#### GIVEN DATA:

>>

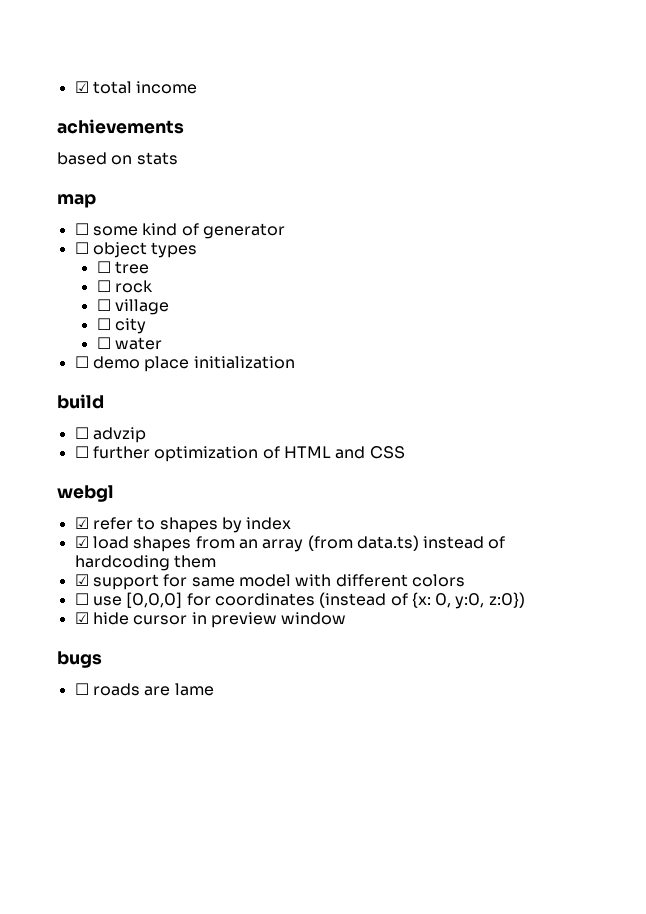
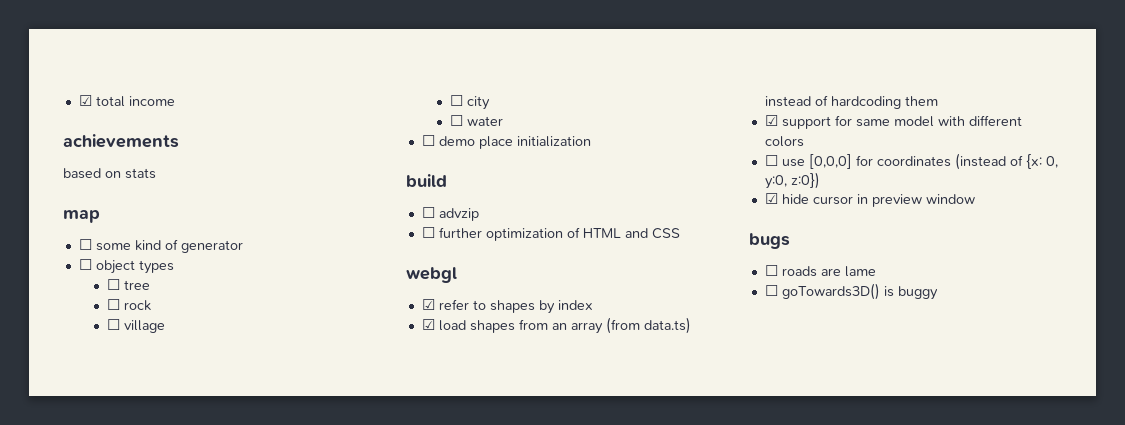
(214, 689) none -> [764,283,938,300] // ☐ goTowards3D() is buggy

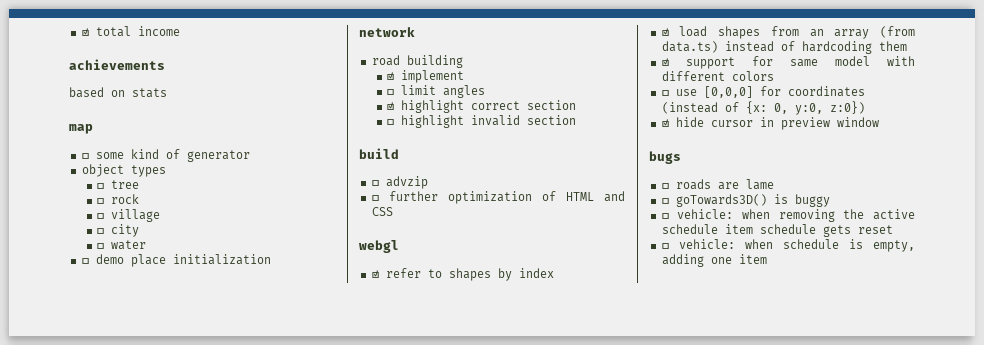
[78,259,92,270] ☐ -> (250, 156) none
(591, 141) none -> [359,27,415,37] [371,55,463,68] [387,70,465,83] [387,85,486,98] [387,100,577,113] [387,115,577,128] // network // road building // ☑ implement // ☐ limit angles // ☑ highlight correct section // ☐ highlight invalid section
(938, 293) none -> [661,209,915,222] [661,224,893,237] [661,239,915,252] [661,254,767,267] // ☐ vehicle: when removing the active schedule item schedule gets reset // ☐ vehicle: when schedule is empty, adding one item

<<
>>

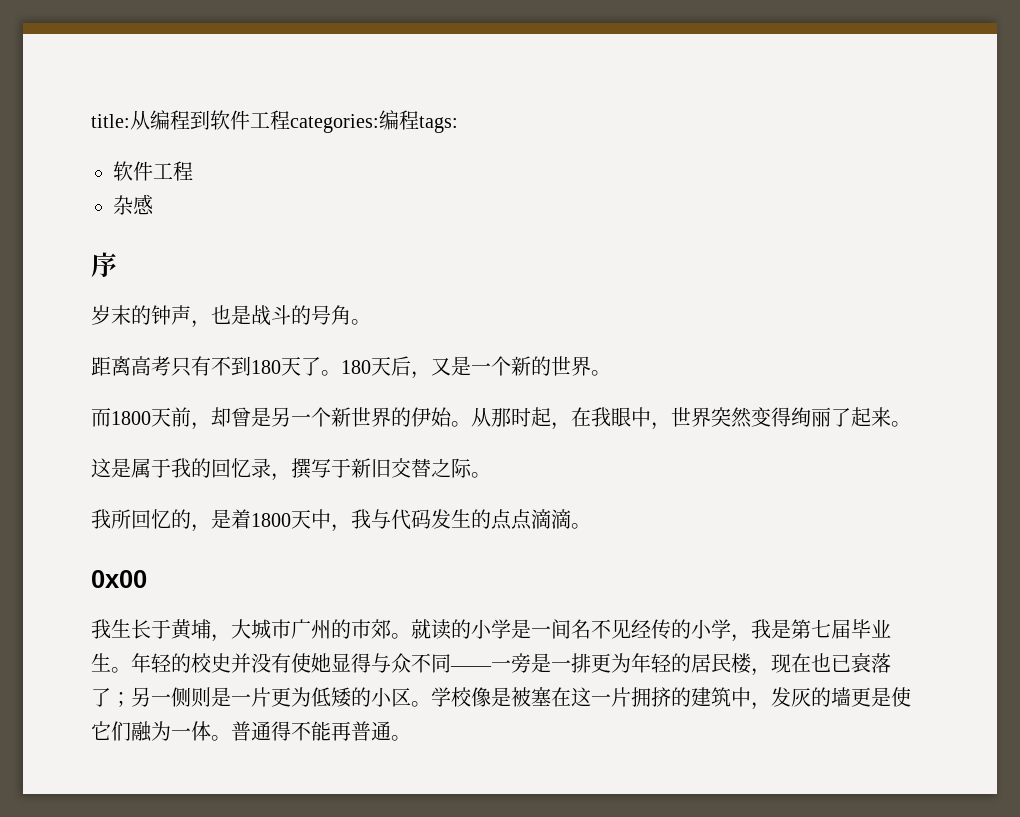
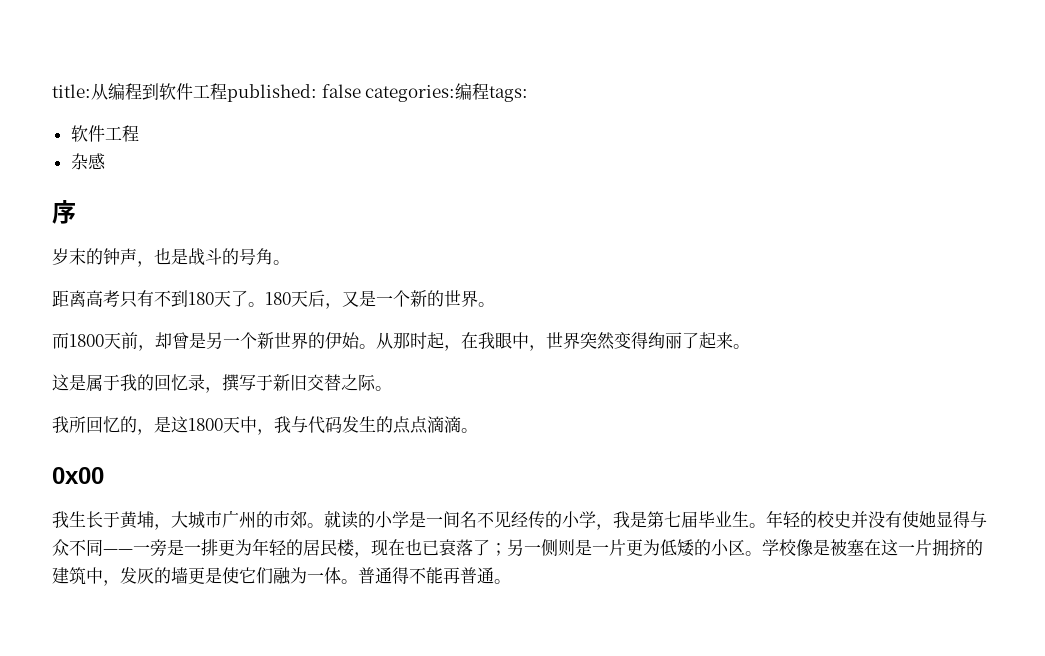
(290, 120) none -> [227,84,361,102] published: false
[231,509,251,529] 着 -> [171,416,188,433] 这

<<
>>

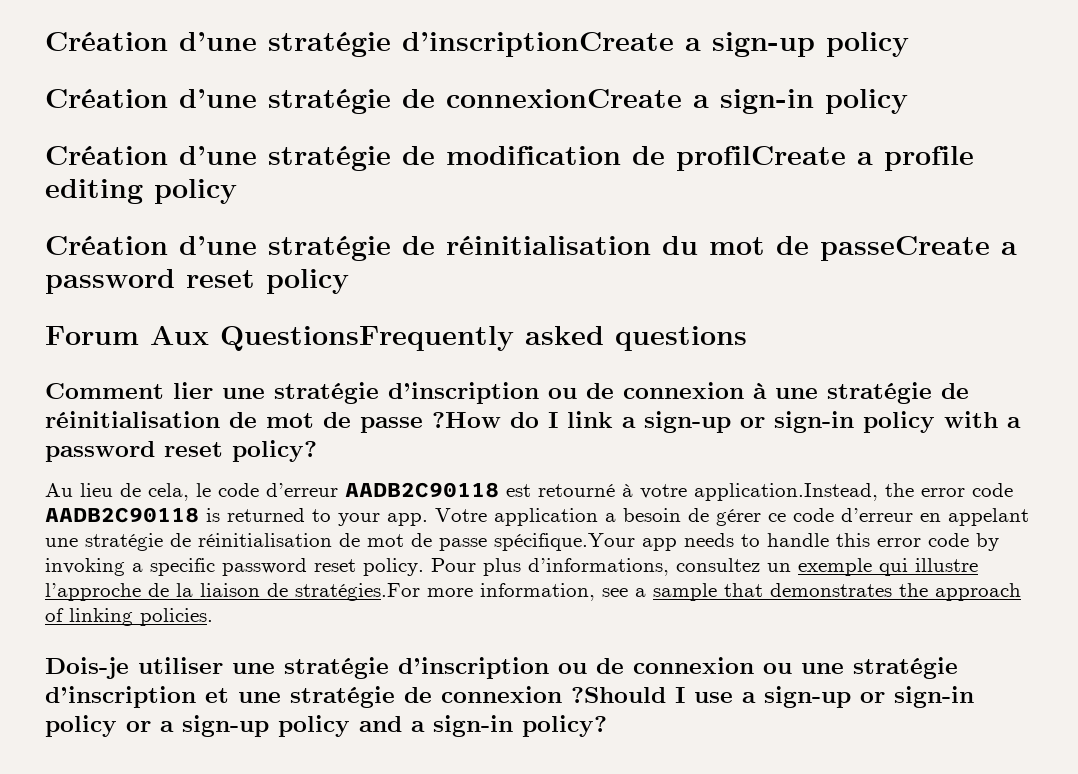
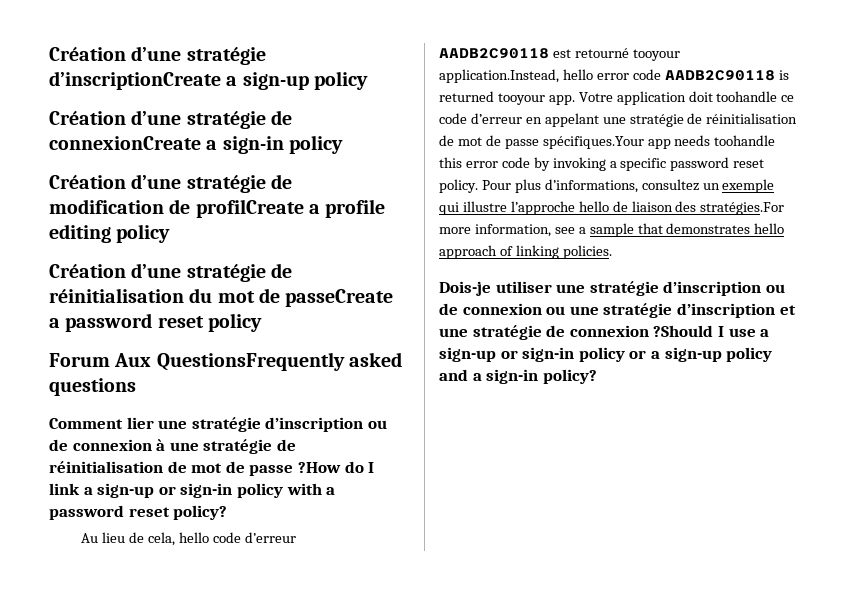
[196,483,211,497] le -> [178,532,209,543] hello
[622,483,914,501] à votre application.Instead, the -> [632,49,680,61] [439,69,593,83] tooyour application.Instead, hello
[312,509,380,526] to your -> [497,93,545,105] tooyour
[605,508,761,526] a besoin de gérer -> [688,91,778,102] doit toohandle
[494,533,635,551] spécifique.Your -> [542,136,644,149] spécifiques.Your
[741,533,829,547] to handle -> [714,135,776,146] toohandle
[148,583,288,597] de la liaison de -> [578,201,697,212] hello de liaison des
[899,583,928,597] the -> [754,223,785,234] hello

<<

#### TASK BRIEF:
Give back exactly the lines of the listing above that run from the line with "[312,509,380,526] to your" to the line with "[899,583,928,597] the ->", inclusive.

#### WRITTEN SOLUTION:
[312,509,380,526] to your -> [497,93,545,105] tooyour
[605,508,761,526] a besoin de gérer -> [688,91,778,102] doit toohandle
[494,533,635,551] spécifique.Your -> [542,136,644,149] spécifiques.Your
[741,533,829,547] to handle -> [714,135,776,146] toohandle
[148,583,288,597] de la liaison de -> [578,201,697,212] hello de liaison des
[899,583,928,597] the -> [754,223,785,234] hello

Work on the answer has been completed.